• [ASSIGNED TASK]: The records below are to be reproduced exactly, with the pictures left out.

[User interface change data]
+++++
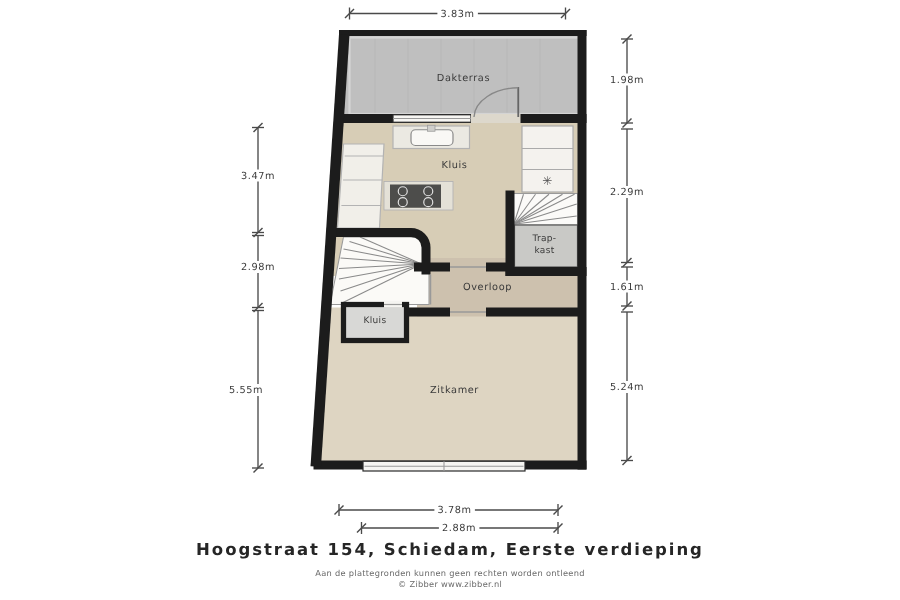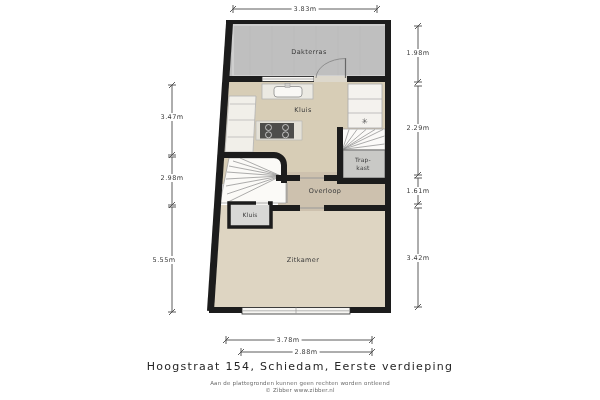--- a/index.html
+++ b/index.html
@@ -6,21 +6,21 @@
   #canvas{position:relative;width:600px;height:400px;background:#ffffff;overflow:hidden;
           font-family:"DejaVu Sans",sans-serif;}
   #plan-svg{position:absolute;left:0;top:0;}
   .lbl{position:absolute;transform:translate(-50%,-50%);white-space:nowrap;
        color:#3d3d3d;font-size:6.5px;letter-spacing:.4px;}
   .room-lbl{color:#3a3a3a;}
   .dim-lbl{background:#ffffff;padding:0 2px;color:#3a3a3a;font-size:6.5px;text-align:right;}
   .small-lbl{font-size:6px;letter-spacing:.2px;}
   .appliance{font-size:8px;color:#555;background:transparent;}
   .title{position:absolute;left:0;top:360px;width:600px;text-align:center;
-         font-size:11px;font-weight:normal;letter-spacing:1.3px;color:#262626;}
+         font-size:11px;font-weight:bold;letter-spacing:1.3px;color:#262626;}
   .disclaimer{position:absolute;left:0;top:380px;width:600px;text-align:center;
               font-size:5.5px;color:#6a6a6a;letter-spacing:.2px;}
   .credit{position:absolute;left:0;top:387px;width:600px;text-align:center;
           font-size:5.5px;color:#6a6a6a;letter-spacing:.2px;}
 </style>
 </head>
 <body>
 
 <div id="canvas">
 
@@ -213,21 +213,21 @@
 
 <span class="lbl appliance" style="left:365px;top:120.5px">✳</span>
 
 <span class="lbl dim-lbl" style="left:305px;top:9px">3.83m</span>
 <span class="lbl dim-lbl" style="left:172px;top:117px">3.47m</span>
 <span class="lbl dim-lbl" style="left:172px;top:178px">2.98m</span>
 <span class="lbl dim-lbl" style="left:164px;top:260px">5.55m</span>
 <span class="lbl dim-lbl" style="left:418px;top:53px">1.98m</span>
 <span class="lbl dim-lbl" style="left:418px;top:128px">2.29m</span>
 <span class="lbl dim-lbl" style="left:418px;top:191px">1.61m</span>
-<span class="lbl dim-lbl" style="left:418px;top:258px">3.42m</span>
-<span class="lbl dim-lbl" style="left:288px;top:340px">3.78m</span>
+<span class="lbl dim-lbl" style="left:418px;top:258px">5.24m</span>
+<span class="lbl dim-lbl" style="left:303px;top:340px">3.78m</span>
 <span class="lbl dim-lbl" style="left:306px;top:352px">2.88m</span>
 
 <div class="title">Hoogstraat 154, Schiedam, Eerste verdieping</div>
 <div class="disclaimer">Aan de plattegronden kunnen geen rechten worden ontleend</div>
 <div class="credit">© Zibber www.zibber.nl</div>
 
 </div>
 
 </body></html>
+++++
• [RESPONSE TO THE TASK]:
--- a/index.html
+++ b/index.html
@@ -6,21 +6,21 @@
   #canvas{position:relative;width:600px;height:400px;background:#ffffff;overflow:hidden;
           font-family:"DejaVu Sans",sans-serif;}
   #plan-svg{position:absolute;left:0;top:0;}
   .lbl{position:absolute;transform:translate(-50%,-50%);white-space:nowrap;
        color:#3d3d3d;font-size:6.5px;letter-spacing:.4px;}
   .room-lbl{color:#3a3a3a;}
   .dim-lbl{background:#ffffff;padding:0 2px;color:#3a3a3a;font-size:6.5px;text-align:right;}
   .small-lbl{font-size:6px;letter-spacing:.2px;}
   .appliance{font-size:8px;color:#555;background:transparent;}
   .title{position:absolute;left:0;top:360px;width:600px;text-align:center;
-         font-size:11px;font-weight:normal;letter-spacing:1.3px;color:#262626;}
+         font-size:11px;font-weight:bold;letter-spacing:1.3px;color:#262626;}
   .disclaimer{position:absolute;left:0;top:380px;width:600px;text-align:center;
               font-size:5.5px;color:#6a6a6a;letter-spacing:.2px;}
   .credit{position:absolute;left:0;top:387px;width:600px;text-align:center;
           font-size:5.5px;color:#6a6a6a;letter-spacing:.2px;}
 </style>
 </head>
 <body>
 
 <div id="canvas">
 
@@ -213,21 +213,21 @@
 
 <span class="lbl appliance" style="left:365px;top:120.5px">✳</span>
 
 <span class="lbl dim-lbl" style="left:305px;top:9px">3.83m</span>
 <span class="lbl dim-lbl" style="left:172px;top:117px">3.47m</span>
 <span class="lbl dim-lbl" style="left:172px;top:178px">2.98m</span>
 <span class="lbl dim-lbl" style="left:164px;top:260px">5.55m</span>
 <span class="lbl dim-lbl" style="left:418px;top:53px">1.98m</span>
 <span class="lbl dim-lbl" style="left:418px;top:128px">2.29m</span>
 <span class="lbl dim-lbl" style="left:418px;top:191px">1.61m</span>
-<span class="lbl dim-lbl" style="left:418px;top:258px">3.42m</span>
-<span class="lbl dim-lbl" style="left:288px;top:340px">3.78m</span>
+<span class="lbl dim-lbl" style="left:418px;top:258px">5.24m</span>
+<span class="lbl dim-lbl" style="left:303px;top:340px">3.78m</span>
 <span class="lbl dim-lbl" style="left:306px;top:352px">2.88m</span>
 
 <div class="title">Hoogstraat 154, Schiedam, Eerste verdieping</div>
 <div class="disclaimer">Aan de plattegronden kunnen geen rechten worden ontleend</div>
 <div class="credit">© Zibber www.zibber.nl</div>
 
 </div>
 
 </body></html>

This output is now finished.